- Exercise details -
Whenever a picture appears in the records, exclude it, and transcribe everything else exactly.

- Given entries -
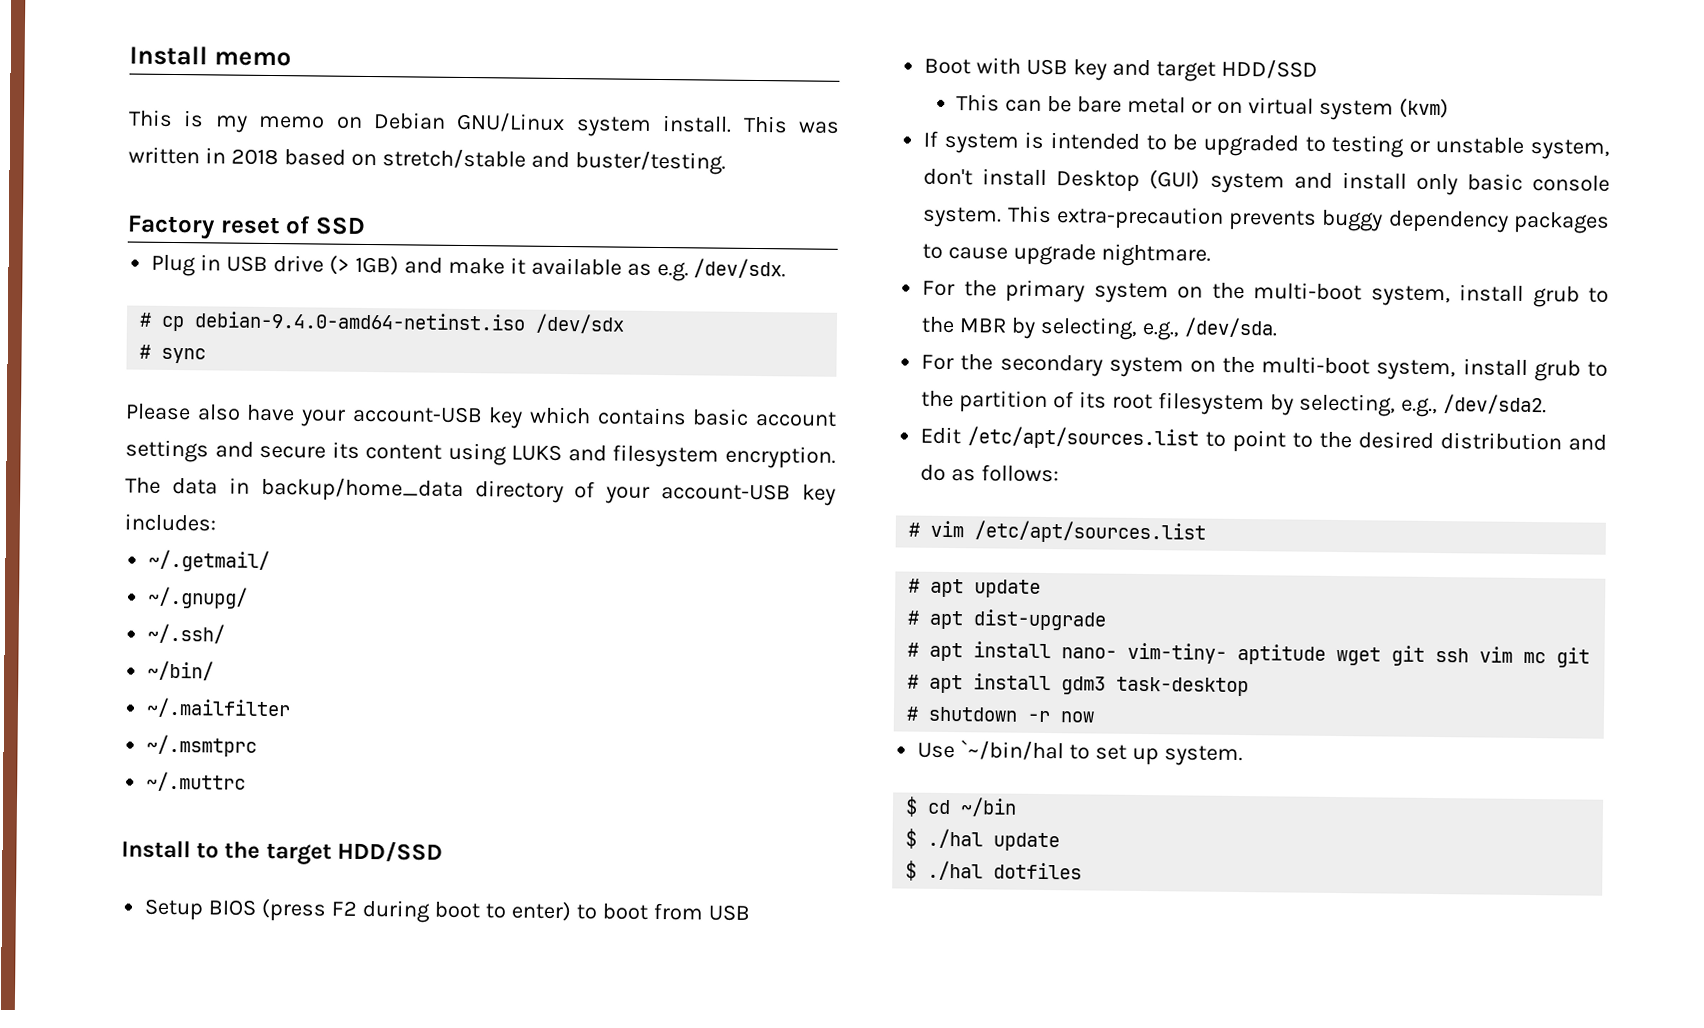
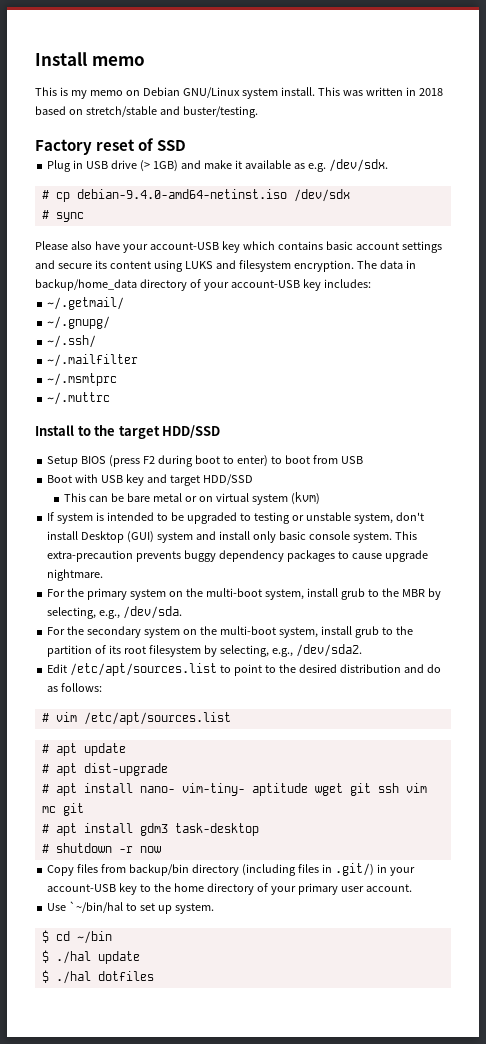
[147,660,215,681] // ~/bin/ -> (97, 341) none
(1095, 717) none -> [47,863,415,876] [47,883,412,895] // Copy files from backup/bin directory (including files in .git/) in your account-USB key to the home directory of your primary user account.

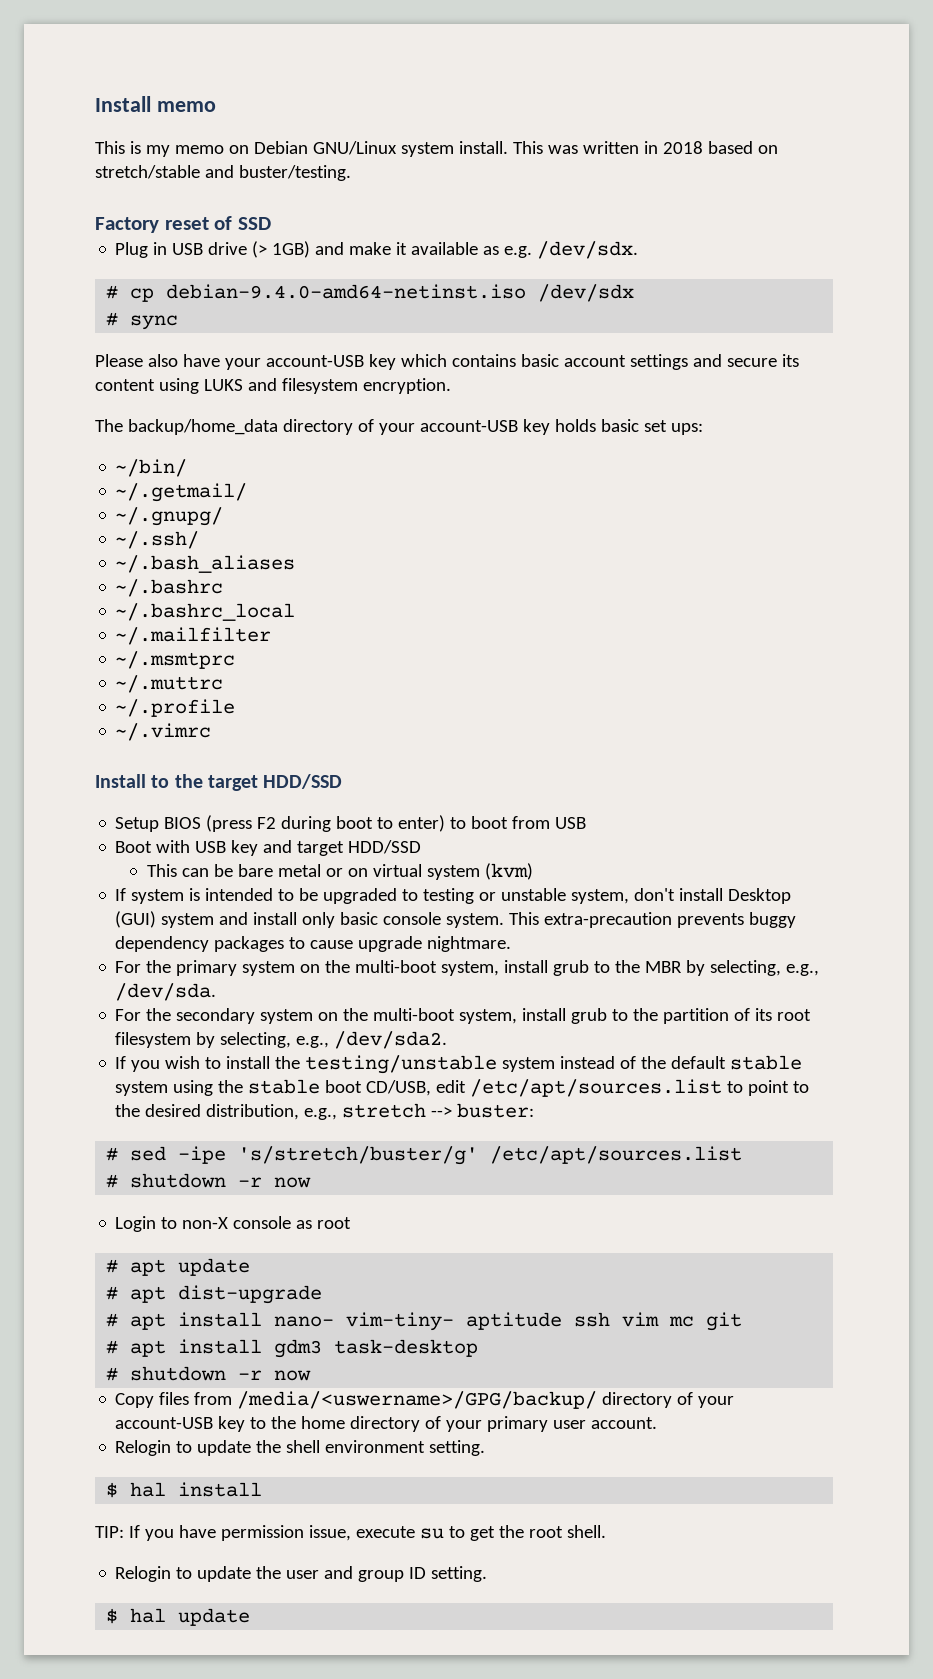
[356,260,416,269] The data in -> [95,419,123,432] // The
[323,279,371,288] includes: -> [554,419,703,435] [115,459,188,477] holds basic set ups: // ~/bin/
(97, 341) none -> [115,555,296,573] [115,579,224,597] [115,603,296,621] // ~/.bash_aliases // ~/.bashrc // ~/.bashrc_local
(111, 398) none -> [115,699,236,717] [115,723,212,741] // ~/.profile // ~/.vimrc
[47,664,68,673] Edit -> [115,1055,803,1074] [115,1079,467,1096] If you wish to install the testing/unstable system instead of the default stable system using the stable boot CD/USB, edit
[339,664,441,673] [47,683,103,692] [41,712,231,725] distribution and do as follows: // # vim /etc/apt/sources.list -> [206,1103,535,1120] [106,1146,743,1165] [106,1173,312,1188] [115,1216,352,1232] distribution, e.g., stretch --> buster: // # sed -ipe 's/stretch/buster/g' /etc/apt/sources.list // # shutdown -r now // Login to non-X console as root
[314,783,371,796] wget git -> (563, 1321) none
[129,863,387,876] backup/bin directory (including files in .git/) in -> [237,1391,694,1409] /media/<uswername>/GPG/backup/ directory of
[47,901,214,914] [41,930,112,944] [41,950,140,964] [41,970,154,984] Use `~/bin/hal to set up system. // $ cd ~/bin // $ ./hal update // $ ./hal dotfiles -> [115,1440,486,1456] [106,1482,263,1498] [95,1525,606,1541] [115,1566,488,1582] [106,1608,251,1626] Relogin to update the shell environment setting. // $ hal install // TIP: If you have permission issue, execute su to get the root shell. // Relogin to update the user and group ID setting. // $ hal update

- Answer box -
[147,660,215,681] // ~/bin/ -> (97, 341) none
(1095, 717) none -> [47,863,415,876] [47,883,412,895] // Copy files from backup/bin directory (including files in .git/) in your account-USB key to the home directory of your primary user account.

[356,260,416,269] The data in -> [95,419,123,432] // The
[323,279,371,288] includes: -> [554,419,703,435] [115,459,188,477] holds basic set ups: // ~/bin/
(97, 341) none -> [115,555,296,573] [115,579,224,597] [115,603,296,621] // ~/.bash_aliases // ~/.bashrc // ~/.bashrc_local
(111, 398) none -> [115,699,236,717] [115,723,212,741] // ~/.profile // ~/.vimrc
[47,664,68,673] Edit -> [115,1055,803,1074] [115,1079,467,1096] If you wish to install the testing/unstable system instead of the default stable system using the stable boot CD/USB, edit
[339,664,441,673] [47,683,103,692] [41,712,231,725] distribution and do as follows: // # vim /etc/apt/sources.list -> [206,1103,535,1120] [106,1146,743,1165] [106,1173,312,1188] [115,1216,352,1232] distribution, e.g., stretch --> buster: // # sed -ipe 's/stretch/buster/g' /etc/apt/sources.list // # shutdown -r now // Login to non-X console as root
[314,783,371,796] wget git -> (563, 1321) none
[129,863,387,876] backup/bin directory (including files in .git/) in -> [237,1391,694,1409] /media/<uswername>/GPG/backup/ directory of
[47,901,214,914] [41,930,112,944] [41,950,140,964] [41,970,154,984] Use `~/bin/hal to set up system. // $ cd ~/bin // $ ./hal update // $ ./hal dotfiles -> [115,1440,486,1456] [106,1482,263,1498] [95,1525,606,1541] [115,1566,488,1582] [106,1608,251,1626] Relogin to update the shell environment setting. // $ hal install // TIP: If you have permission issue, execute su to get the root shell. // Relogin to update the user and group ID setting. // $ hal update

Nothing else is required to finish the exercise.